I looked at her sharply. “No, Jenna, I—“
“It’s okay. I get it,” she interrupted. She nodded toward the door and began to back
out of the room. “I’m going to go get her room ready. Put a bucket by the bed, a glass of water on the nightstand. Do you want to take my car? She can get a little wild on your motorcycle even when she’s sober. It doesn’t seem safe to have her on it when she’s been drinking.”
“I can manage. It’s not the first time. Thanks.”
“No problem. Drive careful, okay?”
I watched her go, torn between wanting to follow her and wanting to run from the house. From the bullet we’d just dodged. When she stopped halfway up the stairs, my heart stopped with her.
“You should stay the night in the pool house,” she said coolly. “It’s really late, too late to drive back to your apartment, and she’ll want to talk to you in the morning. It’ll save you a drive back down.”

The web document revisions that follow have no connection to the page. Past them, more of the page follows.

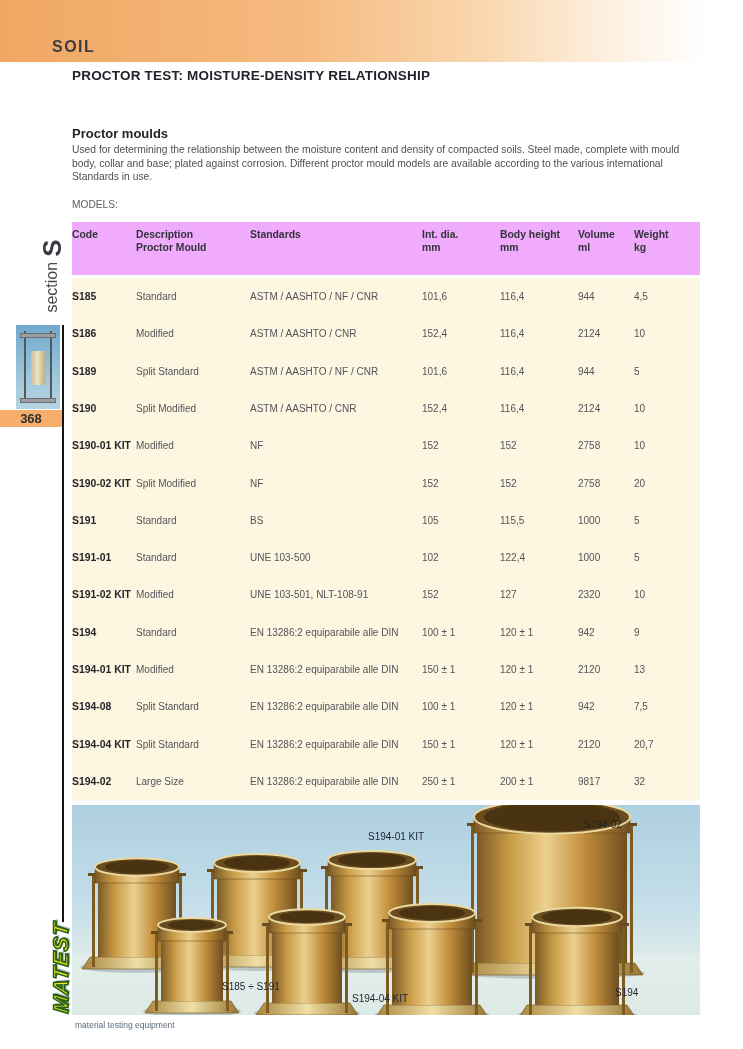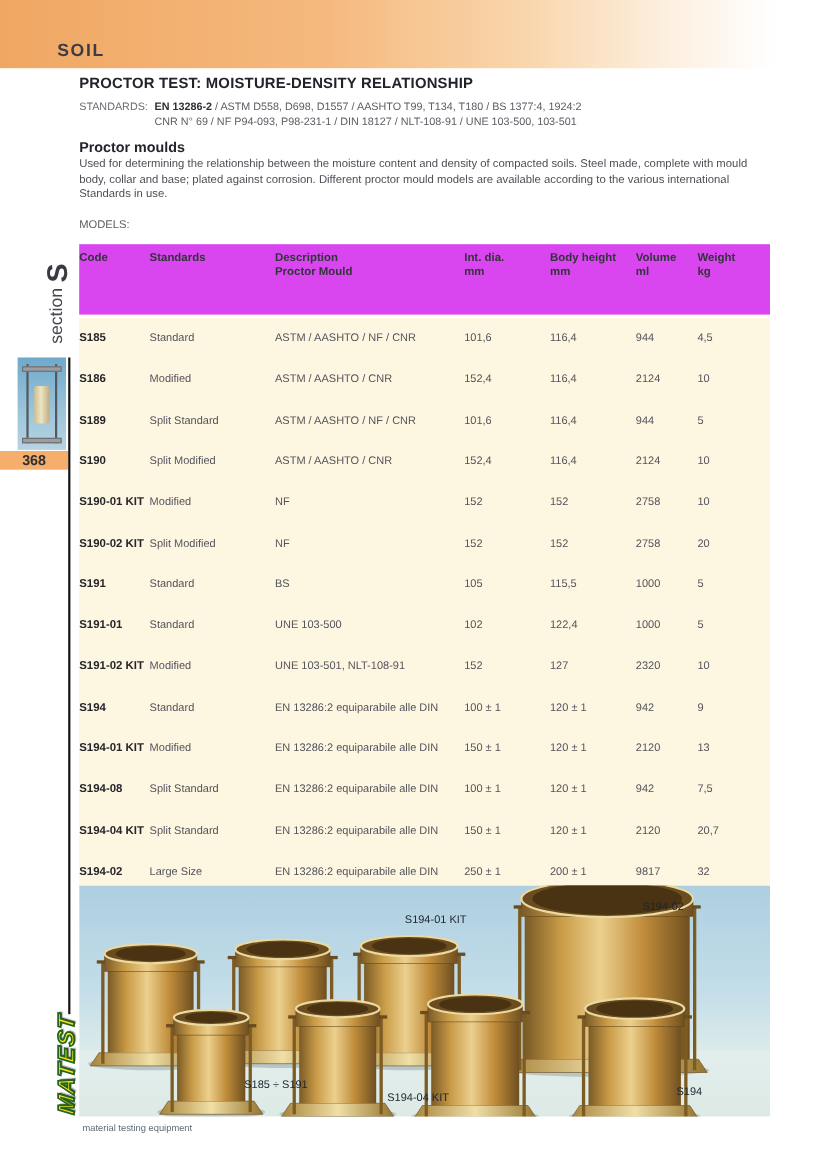--- a/index.html
+++ b/index.html
@@ -81,13 +81,6 @@
 
   <div class="title">PROCTOR TEST: MOISTURE-DENSITY RELATIONSHIP</div>
 
-  <div class="standards">
-    <span class="lab">STANDARDS:</span>
-    <div>
-      <div><span class="b">EN 13286-2</span><span> / ASTM D558, D698, D1557 / AASHTO T99, T134, T180 / BS 1377:4, 1924:2</span></div>
-      <div>CNR N° 69 / NF P94-093, P98-231-1 / DIN 18127 / NLT-108-91 / UNE 103-500, 103-501</div>
-    </div>
-  </div>
 
   <div class="subheading">Proctor moulds</div>
   <div class="desc">Used for determining the relationship between the moisture content and density of compacted soils. Steel made, complete with mould body, collar and base; plated against corrosion. Different proctor mould models are available according to the various international Standards in use.</div>

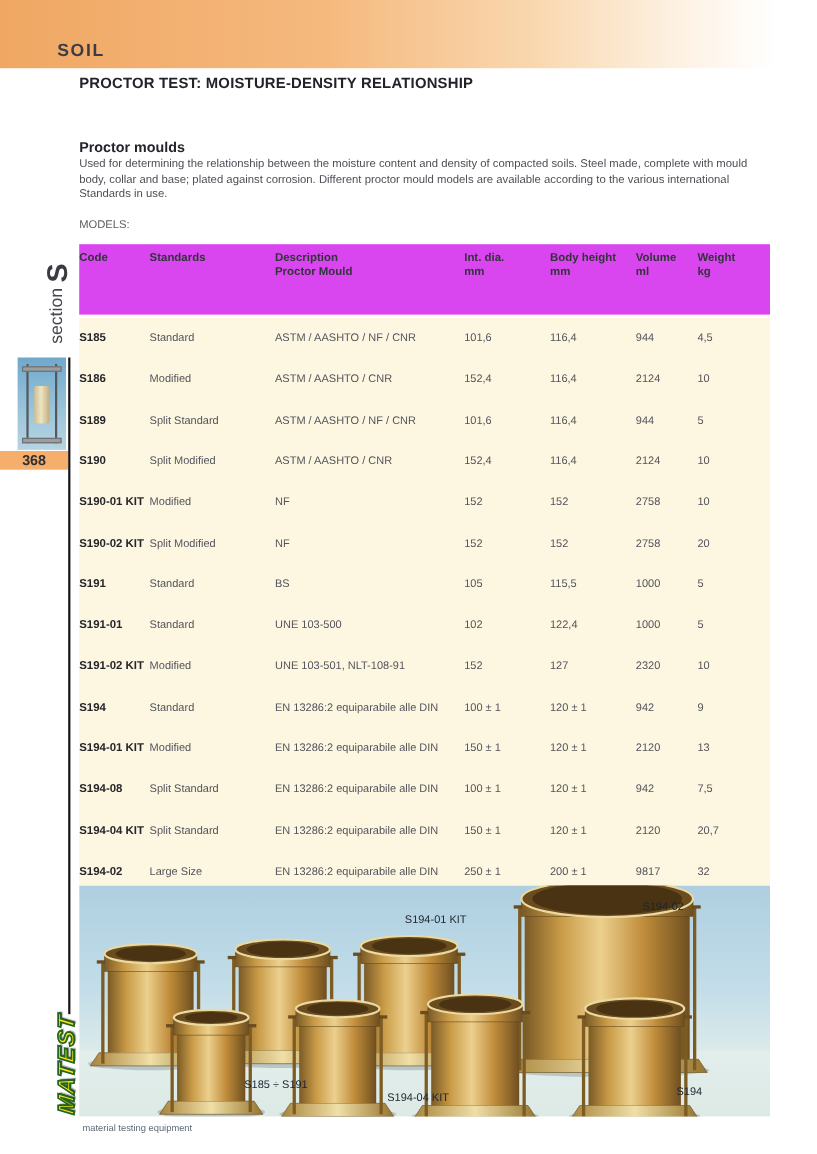--- a/index.html
+++ b/index.html
@@ -51,7 +51,7 @@
   
   .tablewrap { position:absolute; left:72px; top:222px; width:628px; }
   .thead { display:grid; grid-template-columns:64px 114px 172px 78px 78px 56px 66px;
-    background:#d946ef; height:64px; padding-top:7px; }
+    background:#f0abfc; height:53px; padding-top:7px; }
   .th { font-size:10.4px; font-weight:600; color:#33333b; line-height:12.5px; padding-right:4px; }
   .tbody { margin-top:3px; background:#fdf7e1; height:522px; display:grid;
     grid-template-rows:repeat(14,1fr); }

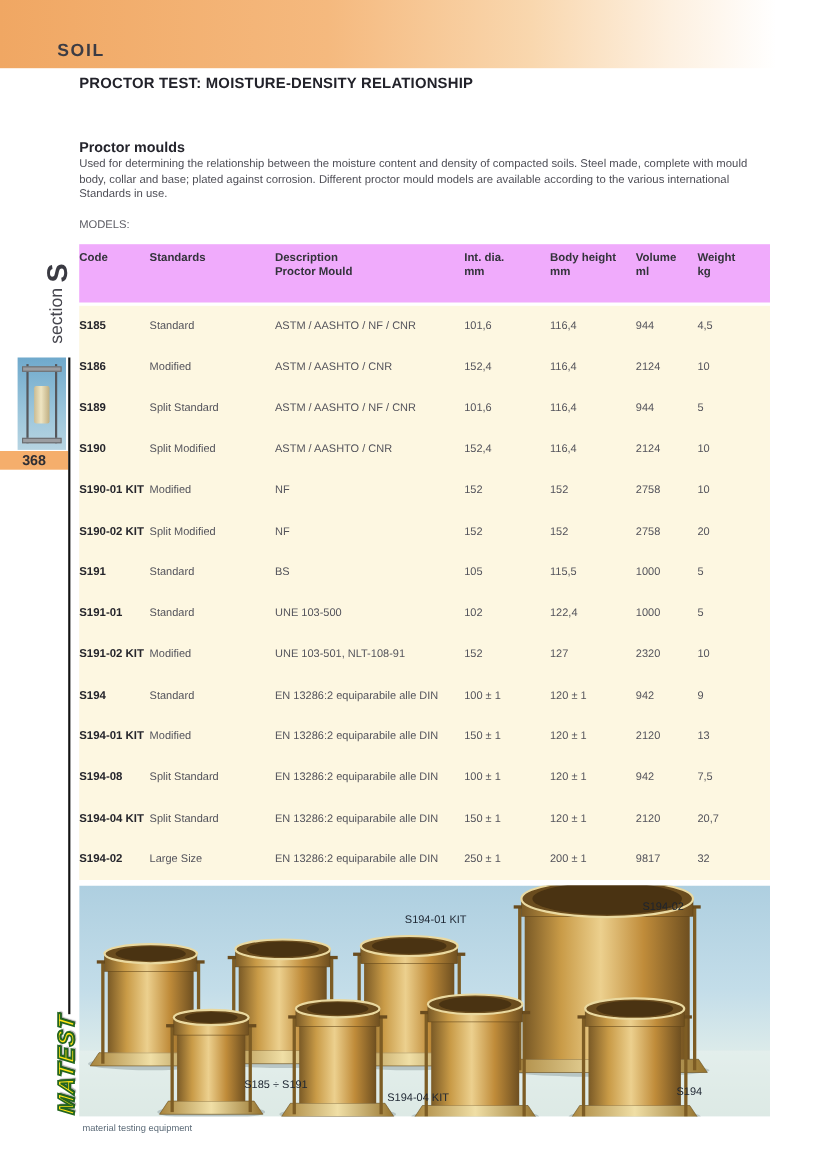--- a/index.html
+++ b/index.html
@@ -112,12 +112,12 @@
           <div class="th-l2"></div>
         </div>
         <div class="th">
+          <div class="th-l1">Description</div>
+          <div class="th-l2">Proctor Mould</div>
+        </div>
+        <div class="th">
           <div class="th-l1">Standards</div>
           <div class="th-l2"></div>
-        </div>
-        <div class="th">
-          <div class="th-l1">Description</div>
-          <div class="th-l2">Proctor Mould</div>
         </div>
         <div class="th">
           <div class="th-l1">Int. dia.</div>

“I will. Goodnight, Jenna.”
“Goodbye, Kellen.”
Chapter Eighteen
Laney was nearly incoherent with excitement and alcohol when I showed up to get her. She was waiting in the parking lot of the condo complex when I rolled up, yelling up at her friends and dancing for beads and strawberries for some reason. I recognized a couple of people from high school and when Laney hopped on the back of my bike, they catcalled and shouted sloppy sexual innuendos at us from the balcony. It all rubbed me the wrong way, feeling like sandpaper against my soul.
Also, the hypocrisy of the situation did not escape me. Picking up a drunk Laney from exactly the kind of party she had told me was white trash? It was nearly the straw on the camel’s already rickety back.
Laney was surprisingly quiet on the ride back to her house. I got her there no trouble, dismounted her from my bike, and led her inside. I was relieved to get to the door and find the alarm engaged, but when we got inside and found the place silent and deserted, I didn’t know exactly how I felt other than wrong. Hollow. I’d been in that house countless times over the years, eaten at the table, slept under the roof, celebrated Christmas by the fire, but returning that night I felt like a trespasser. Like a villain returning to the scene of his crime.